Minister of Home Affairs
- In office 25 June 2007 – 12 November 2008
- President: Maumoon Abdul Gayoom
- Preceded by: Ahmed Thasmeen Ali
- Succeeded by: Qasim Ibrahim

Personal details
- Party: Independent (2021–present)
- Other political affiliations: Maldives Reform Movement (2019–2021) Jumhooree Party (2012–2018) Progressive Party of Maldives (2011–2012) Dhivehi Rayyithunge Party (2005–2011)

= Abdullah Kamaludeen =

Maldivian politician

Abdullah Kamaludeen (Note: Also spelled as Abdulla Kamaludeen, Kamaluddin, Kamaluddin, or Kamaluhdheen), (ޢަބްދުﷲ ކަމާލުއްދީން) is a Maldivian politician who served as the minister of home affairs from 2007 to 2008. He currently serves as the chief executive officer of the Maumoon Foundation since 2026.

== Career ==
Kamaludeen served in many ministerial positions during the presidency of Maumoon Abdul Gayoom for 15 years. He served as the minister of home affairs from 2007 until Gayoom's presidency was over in November 2008. In 2008, President Gayoom awarded Kamaludeen the Order of Izzuddin. Kamaludeen was one of the members of the Dhivehi Rayyithunge Party (DRP), before he left the party along with Gayoom and was one of the founding members of the Progressive Party of Maldives (PPM). He later joined the Jumhooree Party (JP) in 2012 and was one of the deputy leaders before leaving the party in 2018 to support Maumoon Abdul Gayoom. Abdulla later became a member of the Maldives Reform Movement (MRM), a party founded by Gayoom.
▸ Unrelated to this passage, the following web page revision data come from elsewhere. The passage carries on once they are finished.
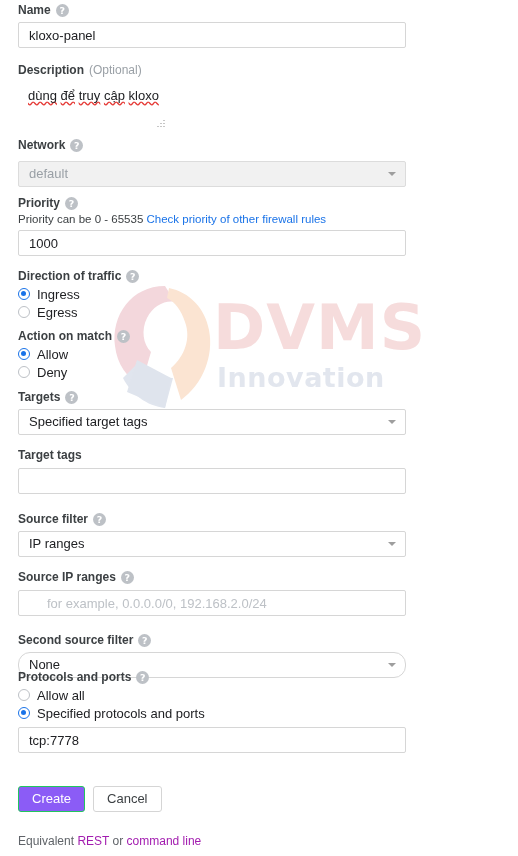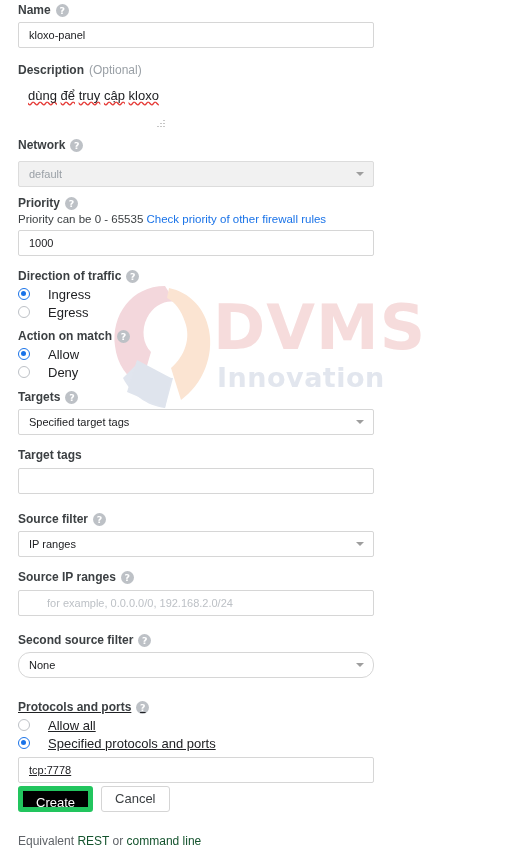"kloxo-panel" input.txt, .selectbox, textarea.txt { font-size: 11px -> 13px; width: 356px -> 388px }
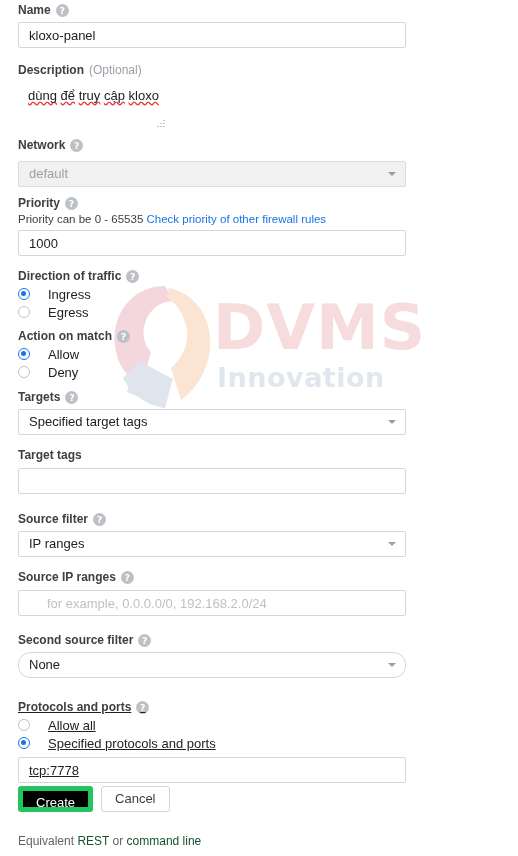"Ingress" .radio-row { gap: 18px -> 7px }
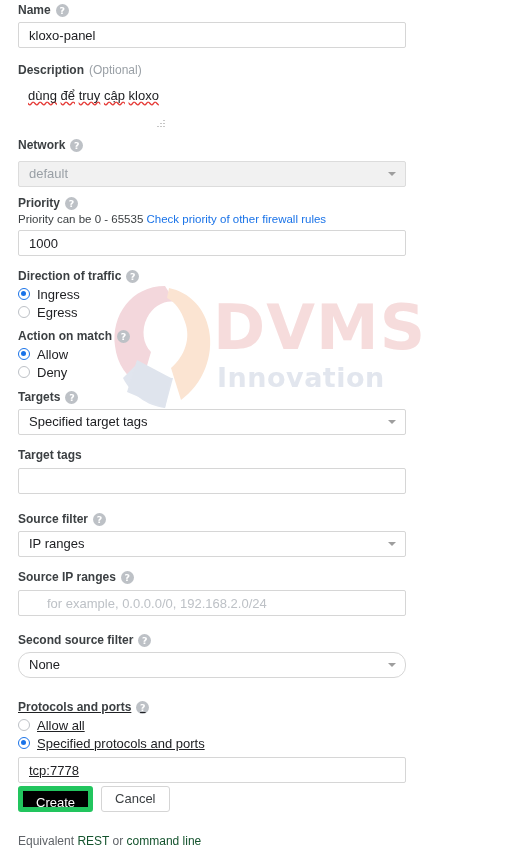"Protocols and ports" div.field { text-decoration: underline -> none; top: 700px -> 670px }
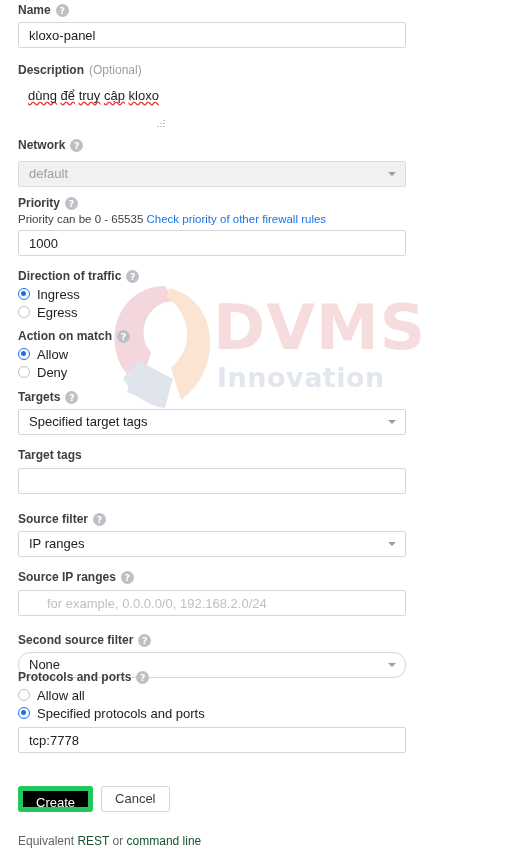"Create" .btn-primary { background: #000000 -> #8b5cf6; border: 5px solid #22c55e -> 1px solid #22c55e }
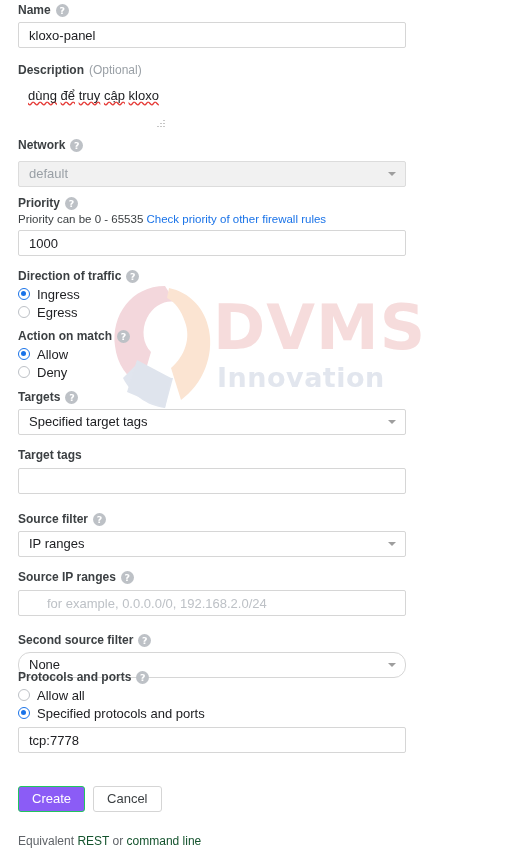"REST" .footer-note a { color: #14532d -> #a21caf }
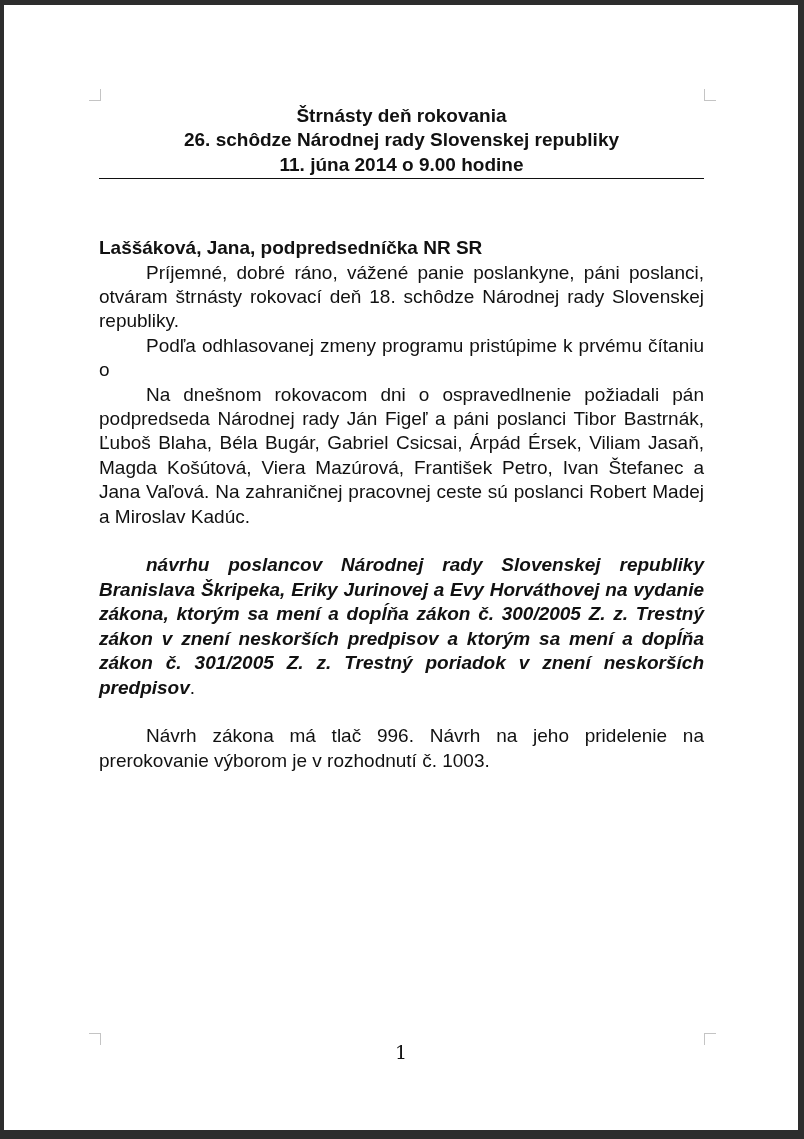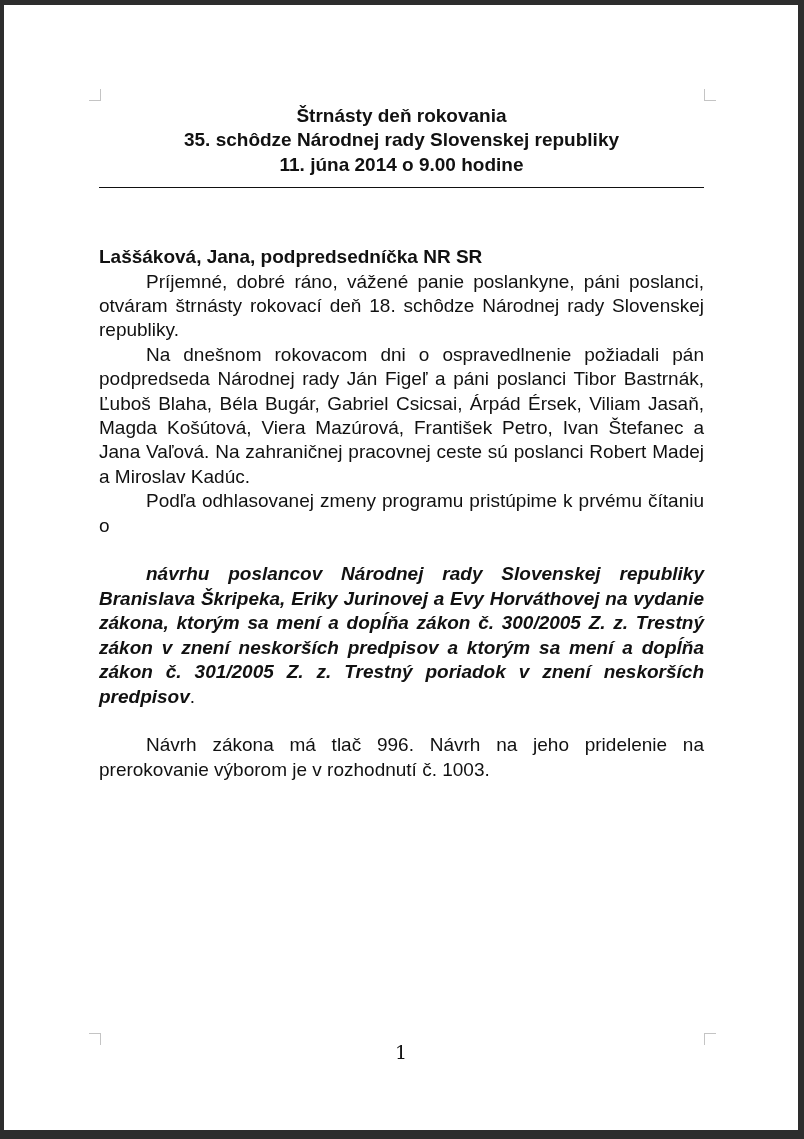"Štrnásty deň rokovania" .header { padding-bottom: 10px -> 1px }
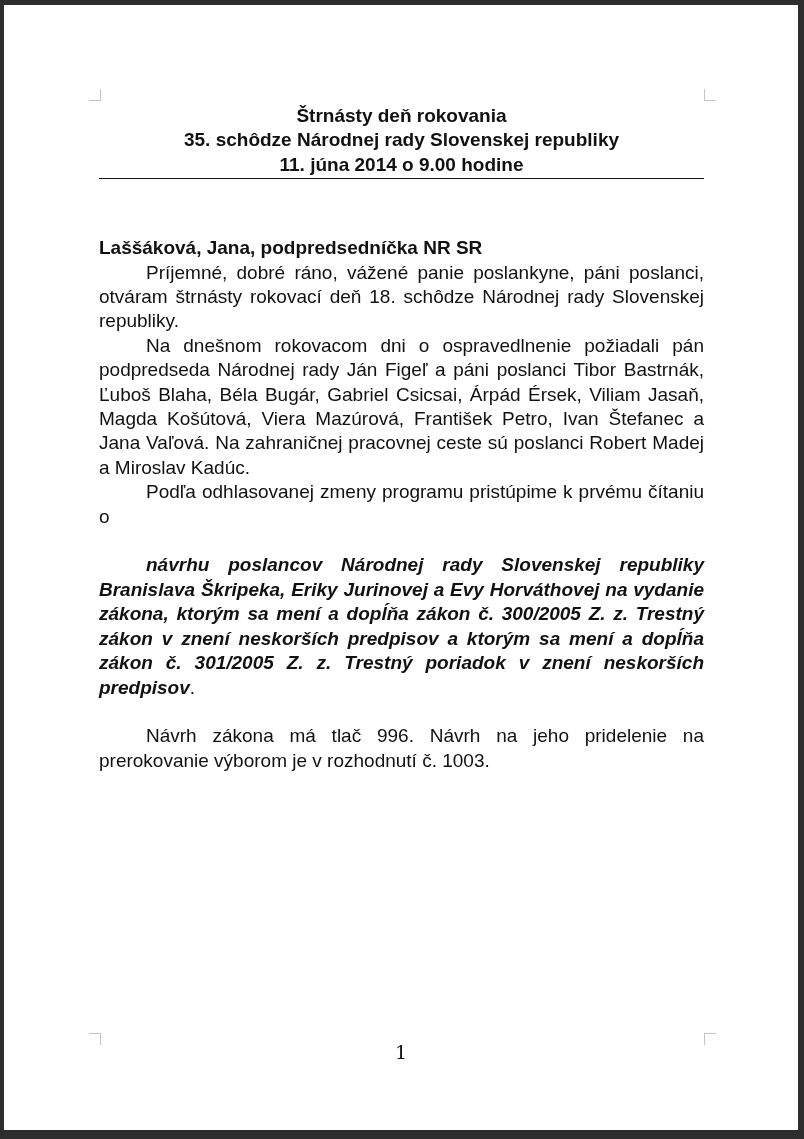"35. schôdze Národnej rady Slovenskej" div { text: 35 -> 26 }
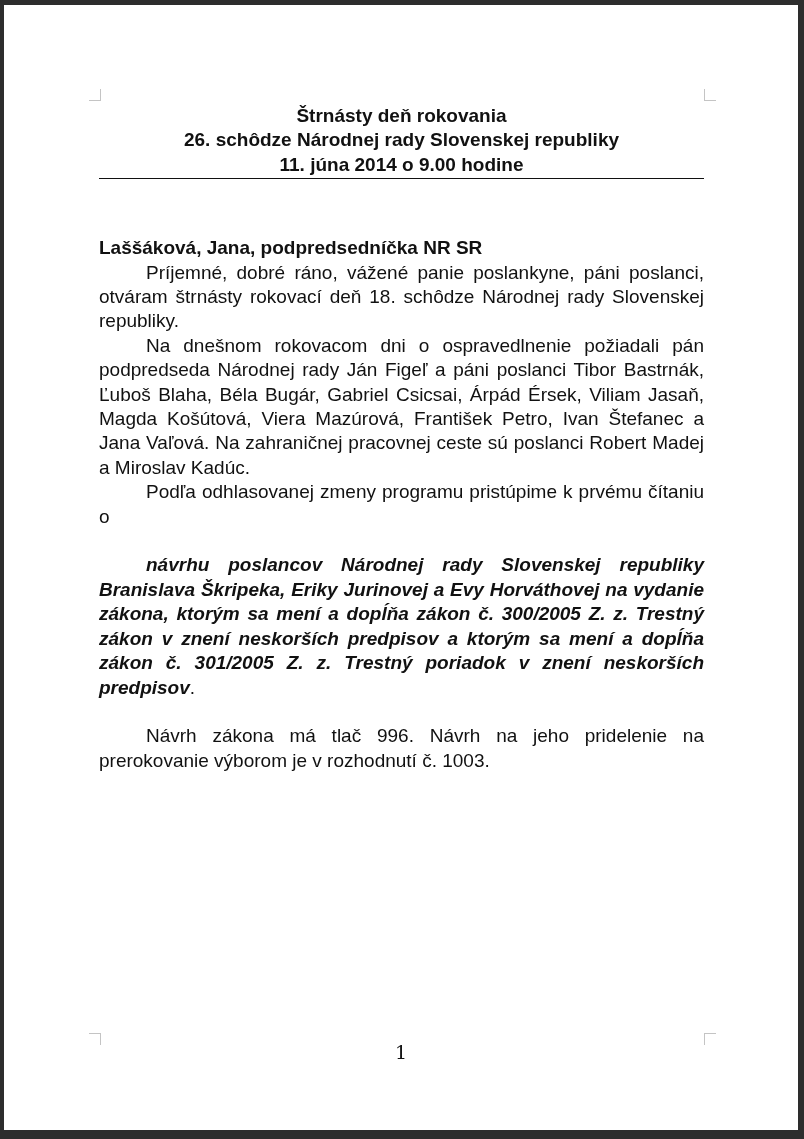"Na dnešnom rokovacom dni o" p.para { order: before "Podľa odhlasovanej zmeny programu" -> after "Podľa odhlasovanej zmeny programu" }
In 2019, he ran for the 2019 parliamentary election for the Fonadhoo consstituency being backed by Gayoom, but lost and only receiving 102 votes.

In 2021, Kamaludeen left MRM to create his own party. He released a statement saying that "a new party is needed to prioritize Islam, maintain the sovereignty of the nation, empower citizens, and strengthen community wellness". He revealed the party's name to be "National Solidarity Party" and submitted it to the Elections Commission (EC). The EC rejected it and nulled his request as it still listed him as a member of the MRM. The MRM filed a request to the EC to remove Kamaludeen from the party register. Kamaludeen later resubmitted his application and later received the go-ahead to form the party.

In January 2026, Gayoom appointed Kamaludeen as the chief executive officer of the Maumoon Foundation.